De Voorzitter stelt vast dat in het bestreden besluit uitdrukkelijk is vermeld dat verweerder heeft ingestemd met de reactie van het college van burgemeester en wethouders van Tiel op de opmerkingen van verzoekster tegen het ontwerp-verzoek. Weliswaar blijkt uit het besluit zelf niet wat die reactie is, doch op grond van de stukken en het verhandelde ter zitting gaat de Voorzitter er vanuit dat verweerder die opmerkingen wel inhoudelijk heeft beoordeeld. Verder komt het de Voorzitter met het college van burgemeester en wethouders van Tiel voor dat de vermelding in het besluit dat verzoekster omwonende is een kennelijke verschrijving betreft en dat kennelijk is bedoeld dat verzoekster geen omwonende is. Deze gebreken kunnen in de beslissing op bezwaar zonodig eenvoudig worden hersteld. De Voorzitter ziet daarin dan ook geen aanleiding om een voorlopige voorziening te treffen.

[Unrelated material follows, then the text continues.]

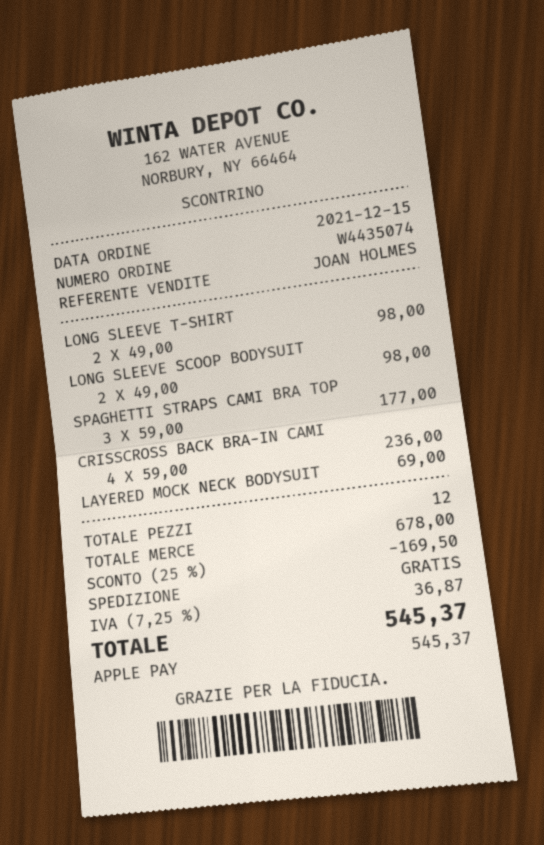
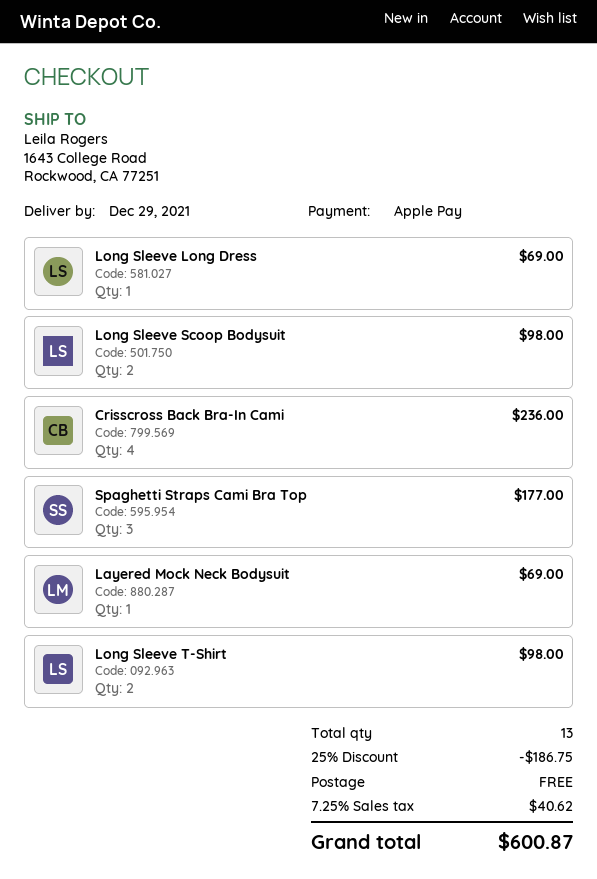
Long Sleeve Long Dress: none -> 1 for 69.00
total quantity: 12 -> 13
discount: 25% = 169.50 -> 25% = 186.75
tax: 7.25% = 36.87 -> 7.25% = 40.62
total: 545.37 -> 600.87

De Voorzitter ziet verder in hetgeen verzoekster heeft aangevoerd over het verband tussen deze en andere procedures omtrent het betrokken terrein geen aanleiding voor het treffen van een voorlopige voorziening ten aanzien van het besluit tot vaststelling van hogere geluidgrenswaarden.
2.4.    Gelet op het vorenstaande dient het verzoek te worden afgewezen.
2.5.    Voor een proceskostenveroordeling bestaat geen aanleiding.
3.    Beslissing
De Voorzitter van de Afdeling bestuursrechtspraak van de Raad van State:
wijst het verzoek af.
Aldus vastgesteld door mr. W.C.E. Hammerstein-Schoonderwoerd, als Voorzitter, in tegenwoordigheid van mr. M.A.G. Stolker, ambtenaar van Staat.
w.g. Hammerstein-Schoonderwoerd    w.g. Stolker
Voorzitter    ambtenaar van Staat
Uitgesproken in het openbaar op 12 juni 2006
157.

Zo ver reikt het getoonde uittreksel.